Wat iedere Vrouw wel weet } bij Het Tooneel.
Het Nederlandsch Tooneel heeft zijn poorten reeds in Augustus opengezet naar het komend seizoen. Elk jaar doet het zoo, ‘om repertoire te maken’, gelijk de term luidt. Eer het eigenlijk, druk speelseizoen begint, met zijn rusteloos trekken van Noord naar Zuid, worden in betrekkelijke kalmte een vijf-, zestal stukken ingestudeerd, die dan de voorraad vormen, waarmee men beginnen kan, en vervolgens met stuk voor stuk aan te vullen.
Zoo treft het, dat in die Augustusmaand elke week de titels van nieuwe werken op de biljetten verschijnen en de weinige aanwezige comediebezoekers een schier verbijsterende keuze krijgen. Zij houden zich echter taai onder den stortvloed en vullen den schouwburgzaal zoo goed zij kunnen, d.w.z. dunnetjes, naardemaal zij weinigen zijn.
Dit jaar kregen wij dadelijk twee blijspelen: De Tweelingzusters van den Duitscher Fulda en De Onbekende Gast van Tristan Bernard, den Franschman. Of zij iets ‘deden’ op het publiek, kan men niet zeker weten, omdat het publiek zoo schraal aanwezig was, maar uit de omstandigheid, dat zij beiden op het affiche blijven, zou men misschien kunnen opmaken, dat ook een talrijker Septemberpubliek hen begeerde en genoot.
Om er nader op in te gaan, zijn zij nauwlijks de moeite waard. Het stuk van Fulda betoonde een kleine neiging naar een soort classiek blijspel. Niet enkel naar het gewoon grappige was er gestreefd, maar tevens naar zekere gedragenheid en voorname gratie, die... de zaak
| |
| |
- de bekende vervanging van de eene tweelingzuster door de andere, - nogal zeurig maakte.
En de Fransche Boulevard-geestigheid van Tristan Bernard was tijdens het transport naar het Leidsche plein blijkbaar vervlogen, hetgeen te meer jammer mocht heeten, nu het vooral om die geestigheid te doen bleek, en het intrigetje zelf niet veel om of aan het lijf had.
Van de beide ernstige spelen: Er ging een vrouw voorbij door Coolus en Zeventien Jaar van Max Dreyer, heb ik enkel het laatste gezien, voornamelijk wijl de heer Chrispijn, na zijn Indischen zwerftocht ongedeerd in het land terug, er een rol in vervullen zou en omdat ook mevrouw Mann meespeelde.
Max Dreyer is een der oudere, sterk door Ibsen beïnvloede dramaturgen van Duitschland.
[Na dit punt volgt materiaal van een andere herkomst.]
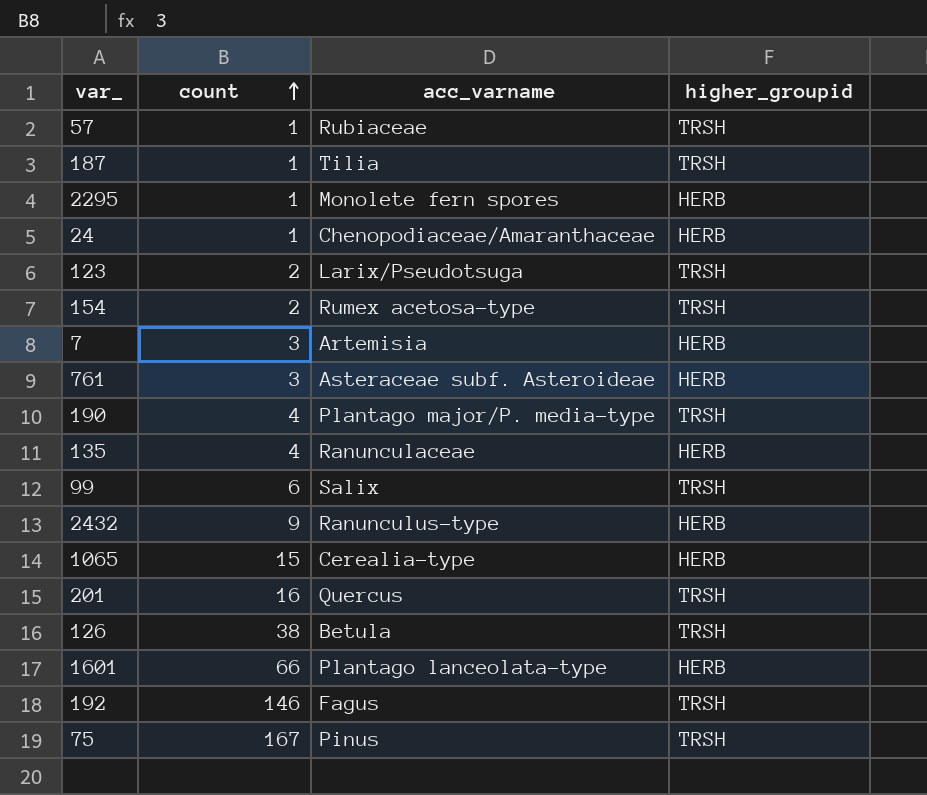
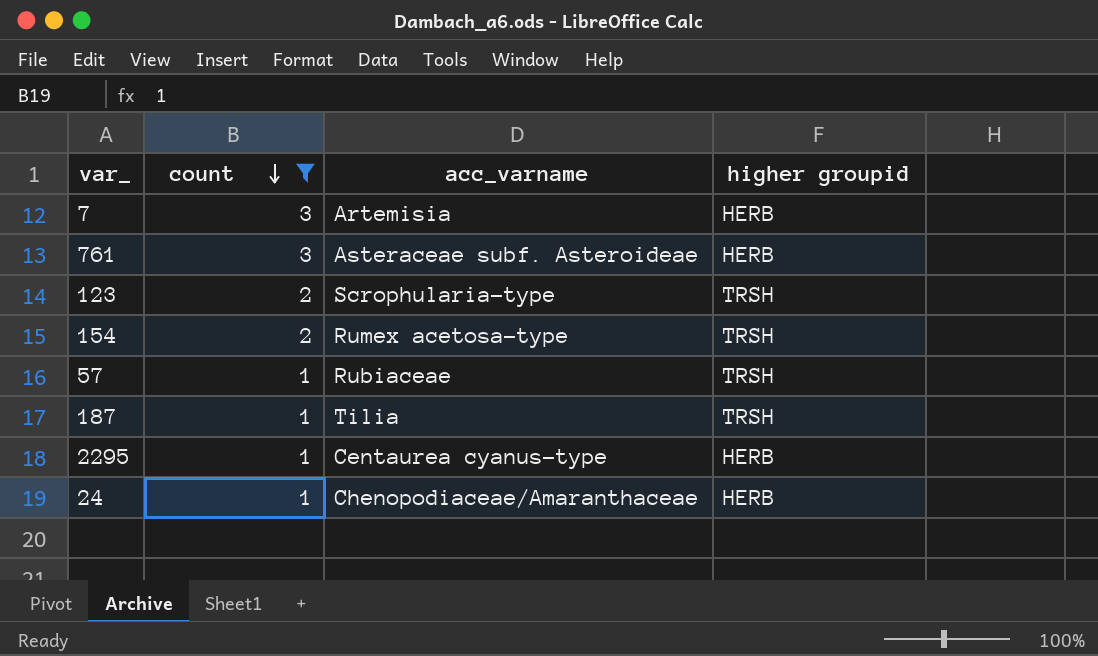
filter: none -> count <= 3
row order: count ascending -> count descending
column name: higher_groupid -> higher groupid
123 | acc_varname: Larix/Pseudotsuga -> Scrophularia-type
2295 | acc_varname: Monolete fern spores -> Centaurea cyanus-type

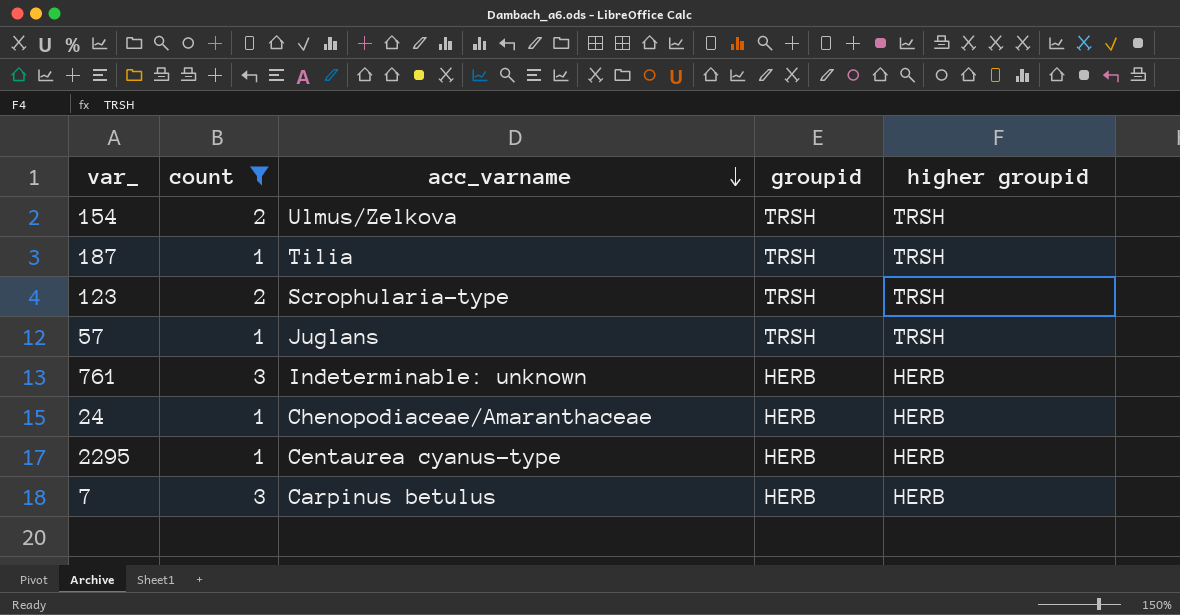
row order: count descending -> acc_varname descending
column groupid | position: none -> 4
154 | acc_varname: Rumex acetosa-type -> Ulmus/Zelkova
57 | acc_varname: Rubiaceae -> Juglans
761 | acc_varname: Asteraceae subf. Asteroideae -> Indeterminable: unknown
7 | acc_varname: Artemisia -> Carpinus betulus

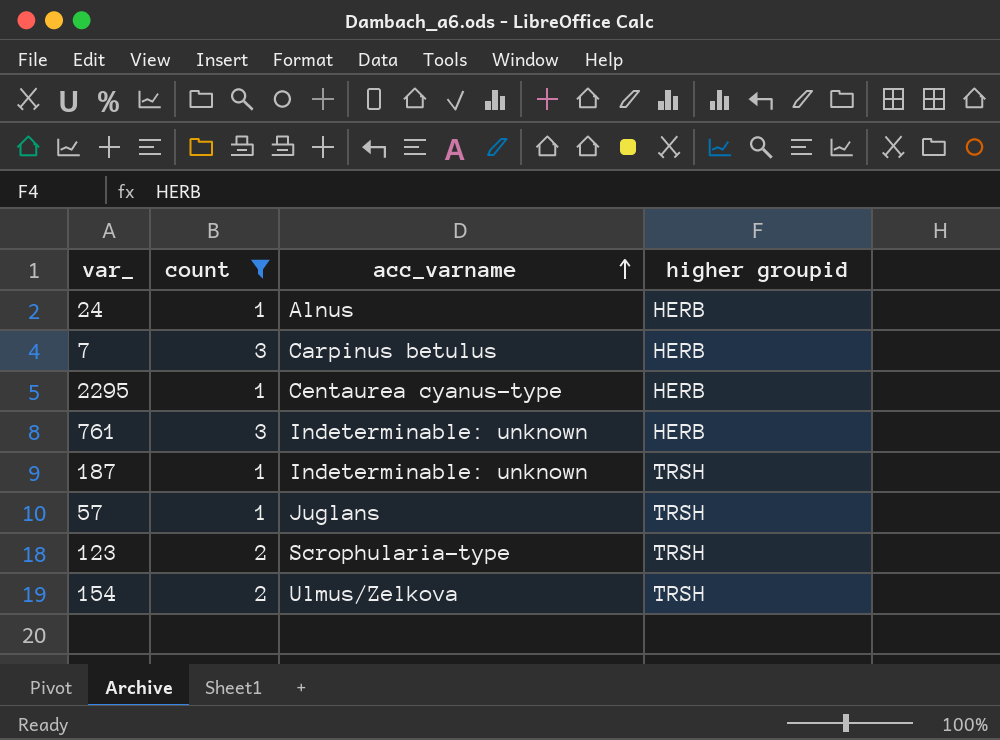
row order: acc_varname descending -> acc_varname ascending
column groupid | position: 4 -> none
24 | acc_varname: Chenopodiaceae/Amaranthaceae -> Alnus
187 | acc_varname: Tilia -> Indeterminable: unknown

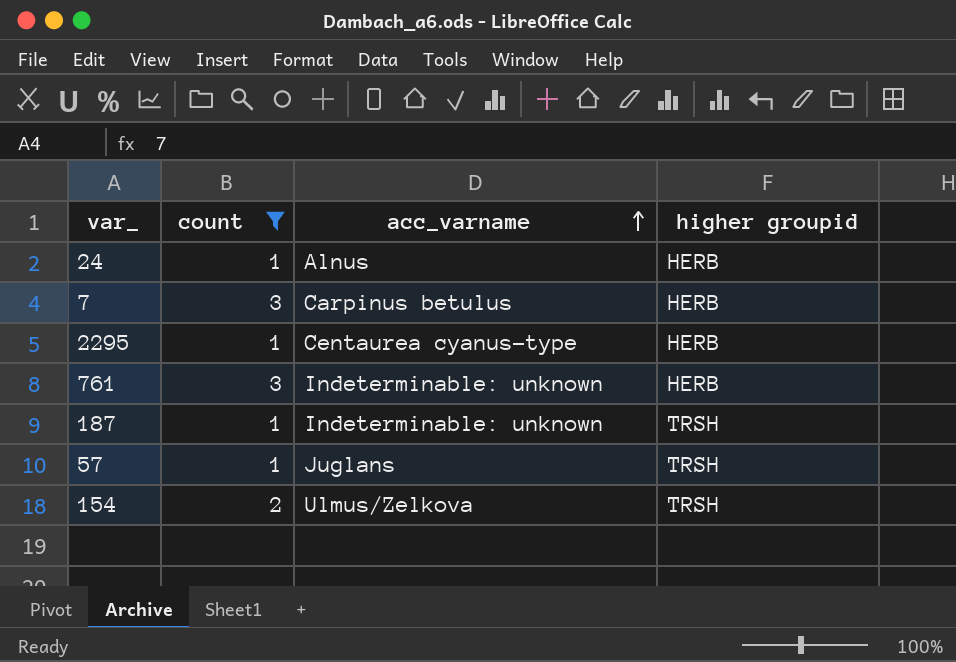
row 123: 2 | Scrophularia-type | TRSH -> none

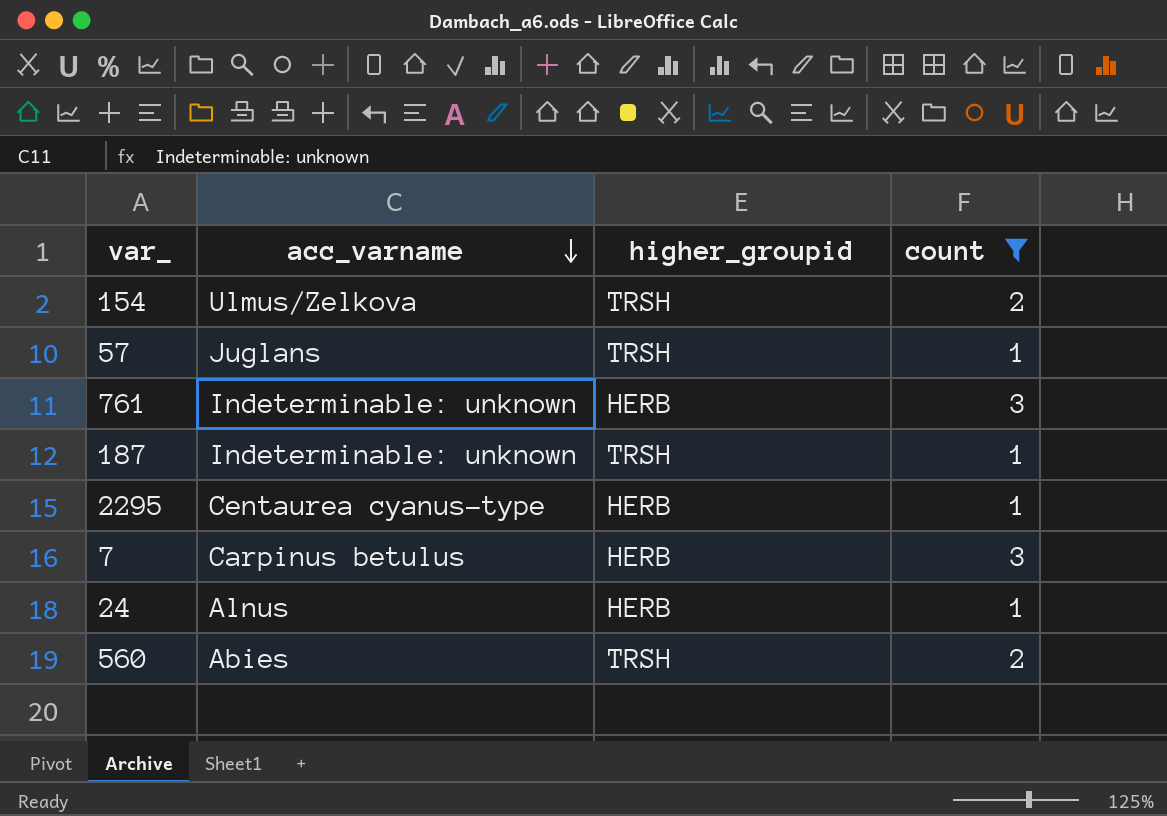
row order: acc_varname ascending -> acc_varname descending
column name: higher groupid -> higher_groupid
column count | position: 2 -> 4
row 560: none -> Abies | TRSH | 2

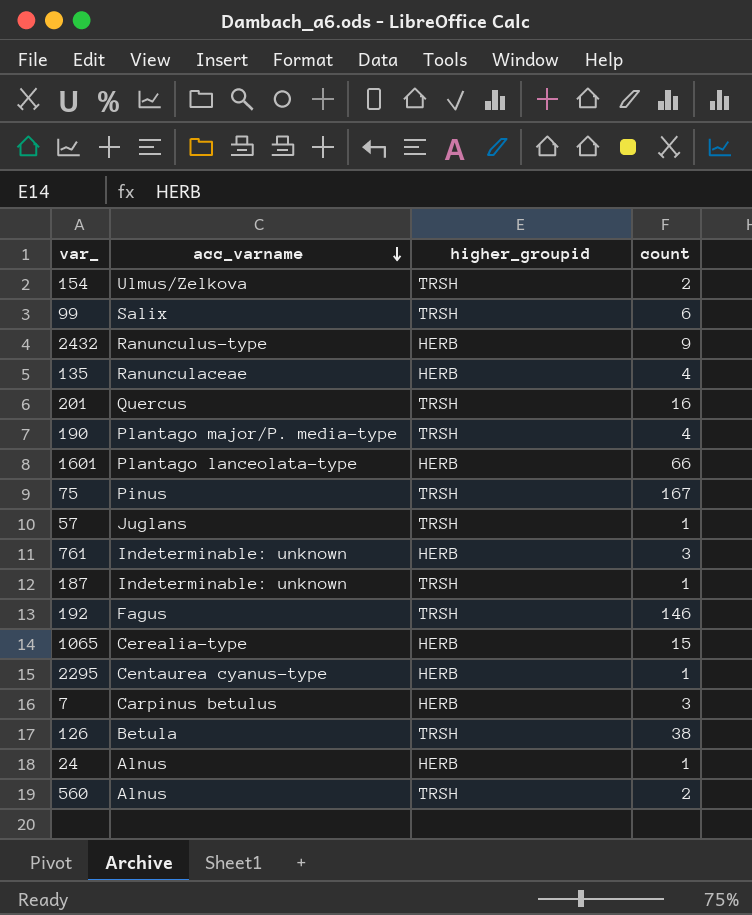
filter: count <= 3 -> none
560 | acc_varname: Abies -> Alnus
Dit stuk, Die Siebzehnjährigen, bewees het opnieuw. Het is een ‘karaktercomedie’ naar Ibsens trant, met evenwel de uiterlijkheden van een intrigestuk. Van Ibsen sprekende, heeft men het bijna altijd over zijn individualisme, moreele persoonsvrijmaking, ontkenning der massa-moraal enz. maar verzuimt te wijzen op zijn scherp phychologisch inzicht en merkwaardige karakterstudies. Dat Ibsen, behalve ongetwijfeld een moralist of zelfs een moderne boekprediker, ook een beeldend kunstenaar en een op vreemde werkelijkheid, gelijk die zich soms in menschen openbaart, beluste was, wordt voor een juiste waardeering van zijn geest en werk te zeer vergeten door de groote menigte zelfs der Ibsenaanbidders. Maar de besten onder zijn leerlingen - en tot dezen zijn ook sommige Duitsche dramaturgen te rekenen - wetén het volkomen goed, hoezeer hij in al zijn idealisme een scherpziende realist was en hoe zijn stekken, die zooveel op raadselopgaven gelijken, vol zijn van personen, welke in het leven hun talrijke gelijken hebben.
Wat Max Dreyer in dit tooneelspel interesseert, is juist een der Siebzehnjährigen, waarnaar hij 't stuk genoemd heeft, dat kleine monster van een volstrekt a-moreel meisje, zoozeer gelijkend op Hilda in Baumeister Solness. Wij weten nu wel, dat de moderne vrouwenwereld tegenwoordig zulke exemplaren oplevert, lichamelijk volkomen gezond, zeer beredeneerd verstandelijk, absoluut egoïst en zonder eenige moreelijke schaamte of fijnere gevoeligheid. Dit meisje is verliefd geworden op den veel ouderen man, haar zwager en voogd, en begeert hem nu zonder terughouding en stelt schaamteloos alles in 't werk om hem te krijgen. Over het ‘onvrouwelijke’ van zulke manoeuvres en het waarschijnlijk leed daardoor aan anderen, - haar getrouwde zuster en den jongen dwependen zoon van haar voogd - berokkend, bekommert zij zich geen oogenblik. Haar begeerte is te groot, haar zelfinzicht en zelf beheersching zijn te klein daartoe.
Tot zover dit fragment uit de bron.